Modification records
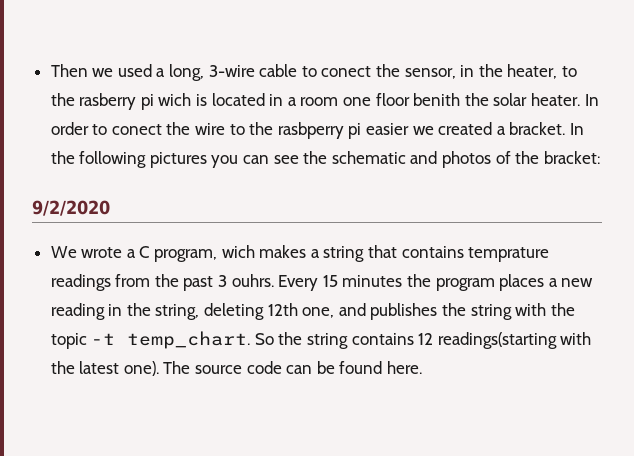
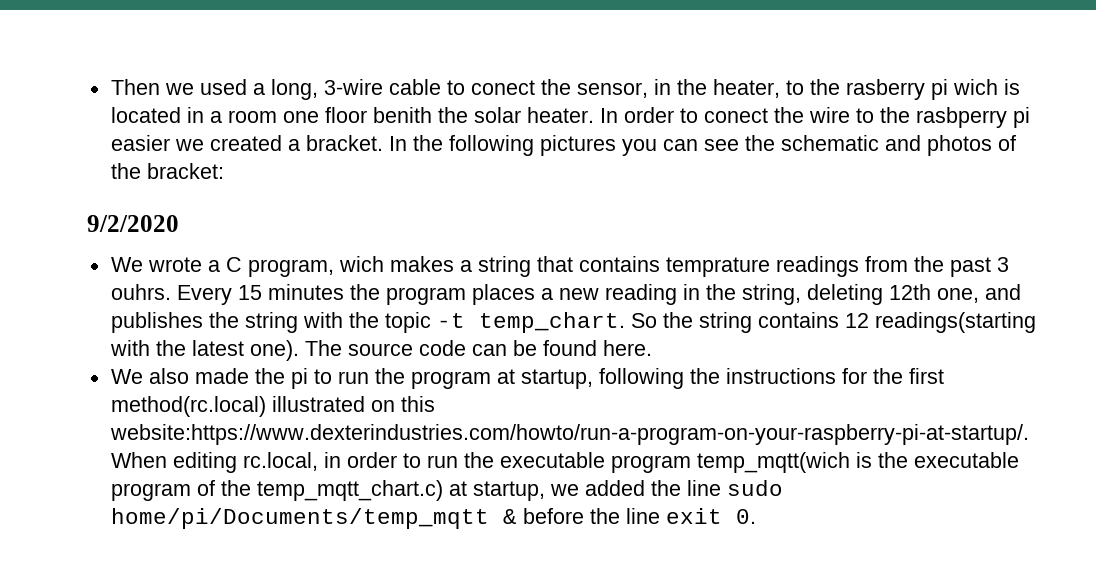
(423, 367) none -> [110,368,944,389] [110,396,435,417] [109,424,1029,445] [110,452,1019,473] [110,480,783,501] [110,508,756,529] // We also made the pi to run the program at startup, following the instructions for the first method(rc.local) illustrated on this website:https://www.dexterindustries.com/howto/run-a-program-on-your-raspberry-pi-at-startup/. When editing rc.local, in order to run the executable program temp_mqtt(wich is the executable program of the temp_mqtt_chart.c) at startup, we added the line sudo home/pi/Documents/temp_mqtt & before the line exit 0.

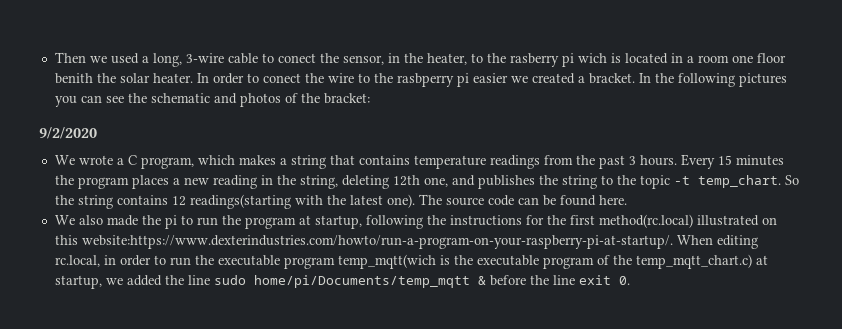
[338,256,384,272] wich -> [197,155,235,165] which
[665,257,770,277] temprature -> [413,155,486,169] temperature
[110,284,171,300] ouhrs. -> [639,155,677,166] hours.
[302,312,343,328] with -> [600,175,613,185] to

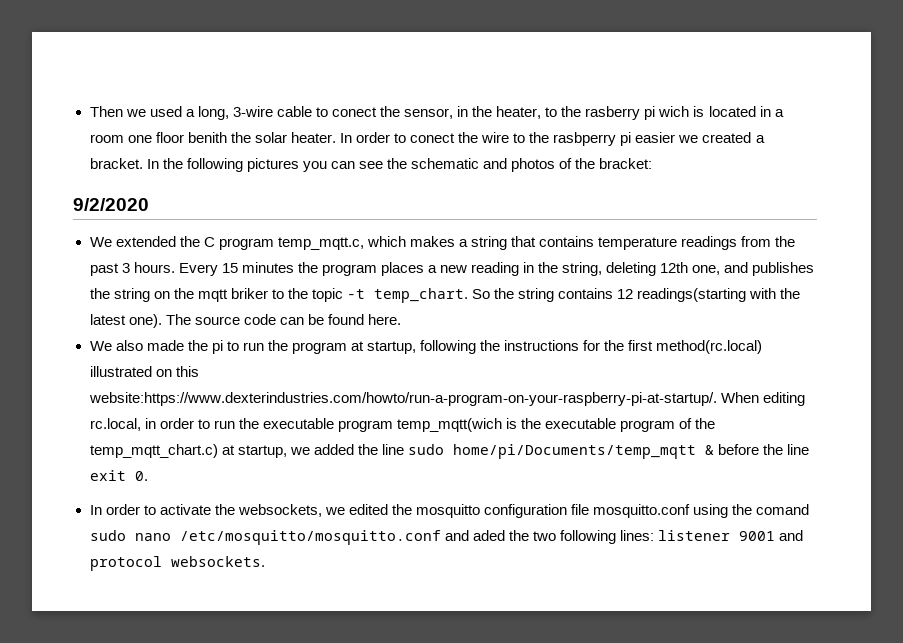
[78,155,194,169] wrote a C program, -> [115,236,364,250] extended the C program temp_mqtt.c,
(597, 182) none -> [153,288,268,302] on the mqtt briker
(630, 280) none -> [89,504,810,518] [89,530,803,545] [89,556,265,571] // In order to activate the websockets, we edited the mosquitto configuration file mosquitto.conf using the comand sudo nano /etc/mosquitto/mosquitto.conf and aded the two following lines: listener 9001 and protocol websockets.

**Description of the task**
A faithful, complete copy of the entries is required, without the pictures.

**Worked solution**
(423, 367) none -> [110,368,944,389] [110,396,435,417] [109,424,1029,445] [110,452,1019,473] [110,480,783,501] [110,508,756,529] // We also made the pi to run the program at startup, following the instructions for the first method(rc.local) illustrated on this website:https://www.dexterindustries.com/howto/run-a-program-on-your-raspberry-pi-at-startup/. When editing rc.local, in order to run the executable program temp_mqtt(wich is the executable program of the temp_mqtt_chart.c) at startup, we added the line sudo home/pi/Documents/temp_mqtt & before the line exit 0.

[338,256,384,272] wich -> [197,155,235,165] which
[665,257,770,277] temprature -> [413,155,486,169] temperature
[110,284,171,300] ouhrs. -> [639,155,677,166] hours.
[302,312,343,328] with -> [600,175,613,185] to

[78,155,194,169] wrote a C program, -> [115,236,364,250] extended the C program temp_mqtt.c,
(597, 182) none -> [153,288,268,302] on the mqtt briker
(630, 280) none -> [89,504,810,518] [89,530,803,545] [89,556,265,571] // In order to activate the websockets, we edited the mosquitto configuration file mosquitto.conf using the comand sudo nano /etc/mosquitto/mosquitto.conf and aded the two following lines: listener 9001 and protocol websockets.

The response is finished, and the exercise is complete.